= Radical behaviorism =

Term pioneered by B.F. Skinner

Radical behaviorism is a "philosophy of the science of behavior" developed by B. F. Skinner. It refers to the philosophy behind behavior analysis, and is to be distinguished from methodological behaviorism—which has an intense emphasis on observable behaviors—by its inclusion of thinking, feeling, and other private events in the analysis of human and animal psychology. The research in behavior analysis is called the experimental analysis of behavior and the application of the field is called applied behavior analysis (ABA), which was originally termed "behavior modification."

==Radical behaviorism as natural science==
Radical behaviorism inherits from behaviorism the position that the science of behavior is a natural science, a belief that animal behavior can be studied profitably and compared with human behavior, a strong emphasis on the environment as cause of behavior, and an emphasis on the operations involved in the modification of behavior. Radical behaviorism does not claim that organisms are tabula rasa whose behavior is unaffected by biological or genetic endowment. Rather, it asserts that experiential factors play a major role in determining the behavior of many complex organisms, and that the study of these matters is a major field of research in its own right.

==Operant psychology==

Skinner believed that classical conditioning did not account for the behavior that many people are interested in, such as riding a bike or writing a book. His observations led him to propose a theory about how these and similar behaviors, called "operants", come about.

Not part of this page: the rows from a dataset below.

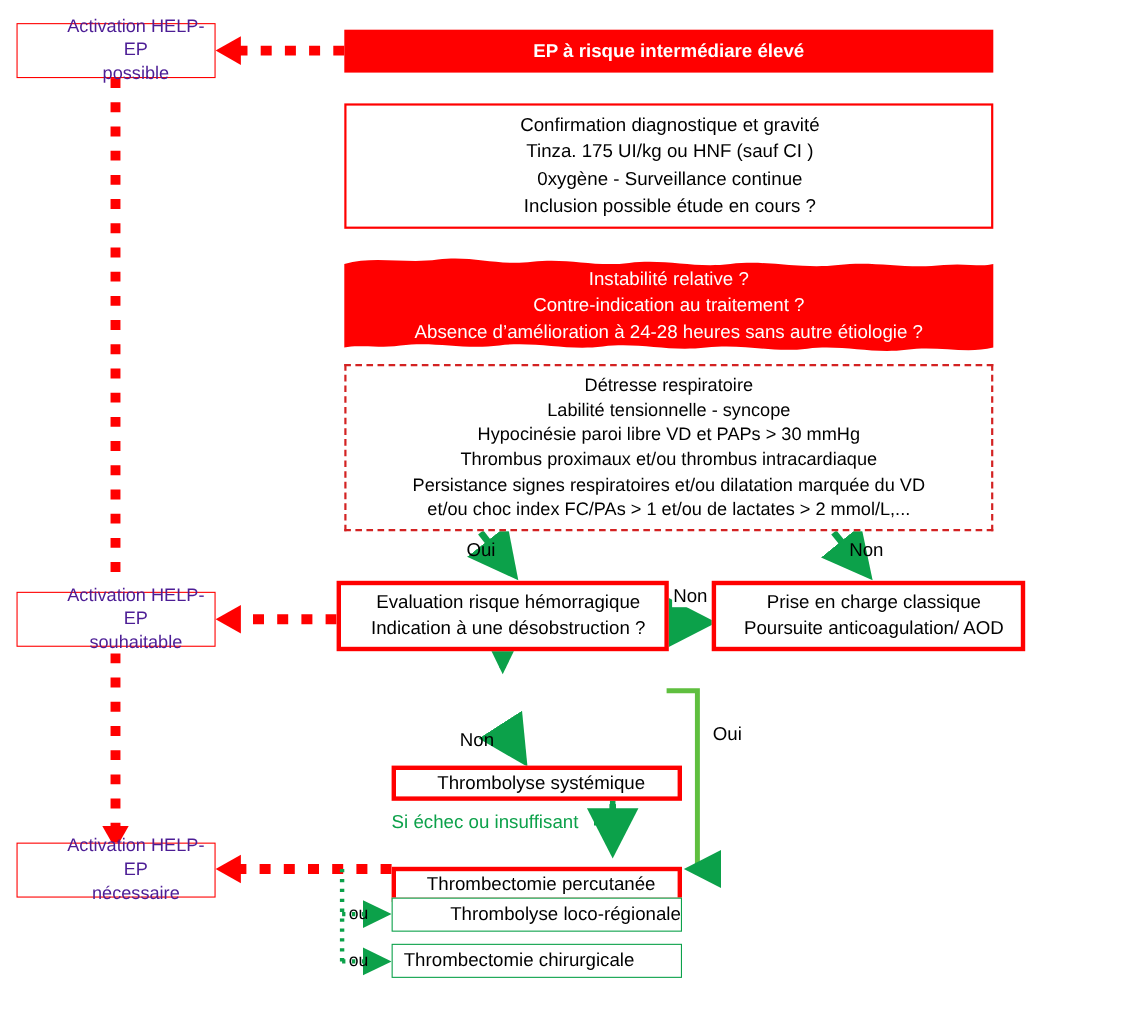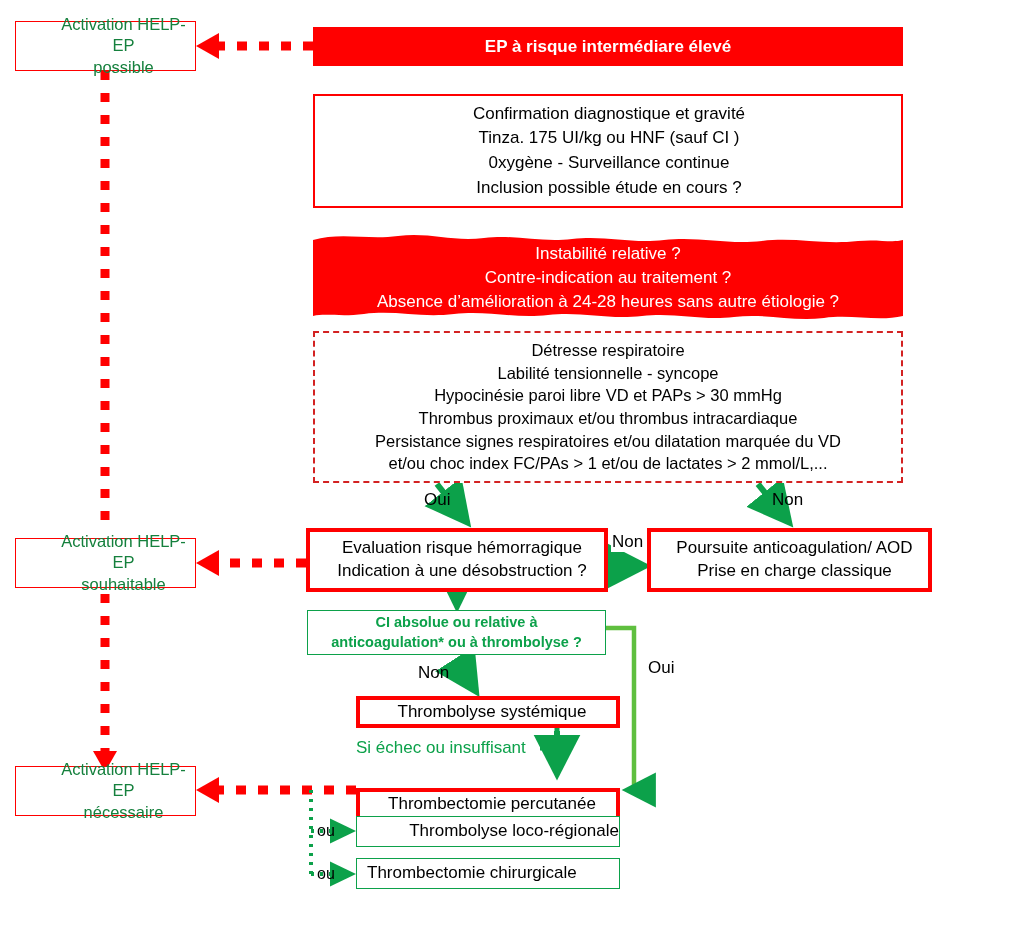"Activation HELP-EP" .box-thin-red { color: #15803d -> #4c1d95 }
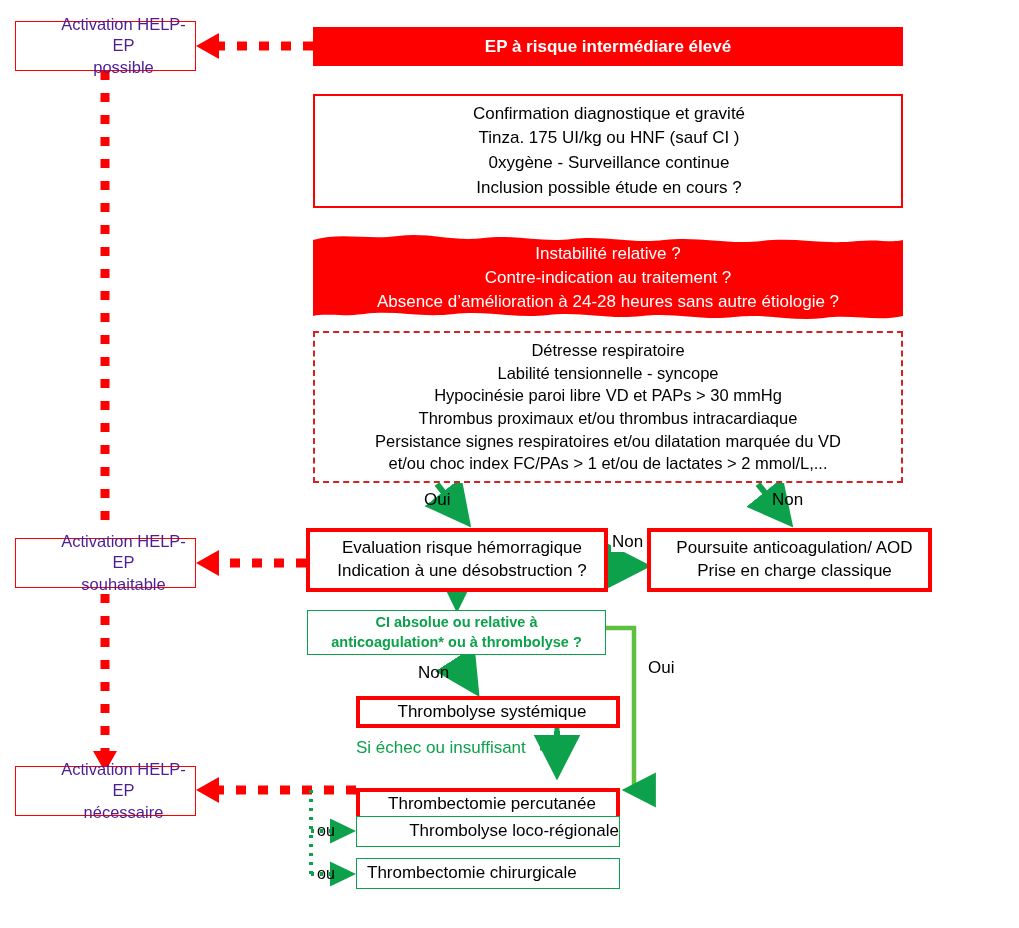"Poursuite anticoagulation/ AOD" span { order: before "Prise en charge classique" -> after "Prise en charge classique" }
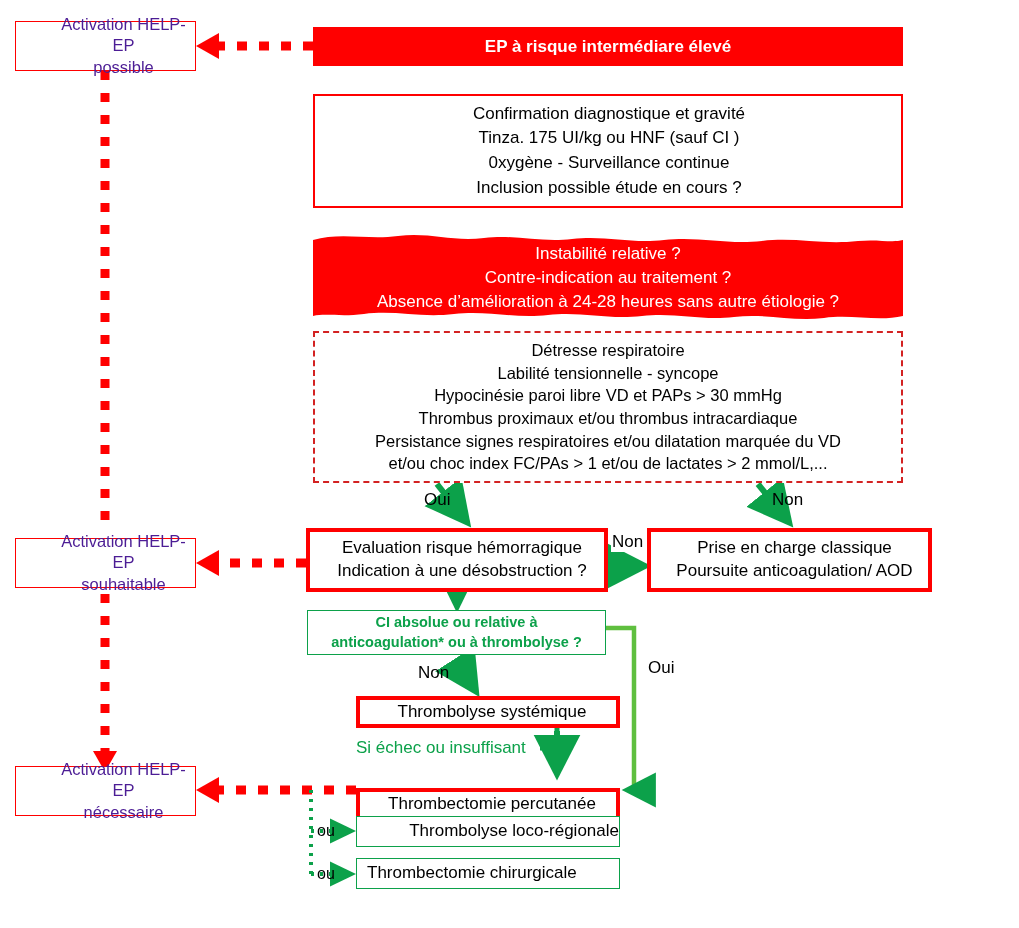"CI absolue ou relative à" div.abs { html: <div> <span>CI absolue ou relative à anticoagulation* ou à thrombolyse ?</span> </div> -> none }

Roughly speaking, in operant conditioning, an operant is actively emitted and produces changes in the world (i.e., produces consequences) that alter the likelihood that the behavior will occur again.

As represented in the table below, operant conditioning involves two basic actions (increasing or decreasing the probability that a specific behavior will occur in the future), which are accomplished by adding or removing stimuli.

| Stimulus | Effect: increase behavior | Effect: decrease behavior |
|---|---|---|
| Added | Positive reinforcement | Positive punishment |
| Removed | Negative reinforcement | Negative punishment |

In other words:
- If the probability of a behavior is increased as a consequence of the presentation of a stimulus, that stimulus is a positive reinforcer.
- If the probability of a behavior is increased as a consequence of the withdrawal of a stimulus, that stimulus is a negative reinforcer.
- If the probability of a behavior is decreased as a consequence of the presentation of a stimulus, that stimulus is a positive punisher.
- If the probability of a behavior is decreased as a consequence of the withdrawal of a stimulus, that stimulus is a negative punisher.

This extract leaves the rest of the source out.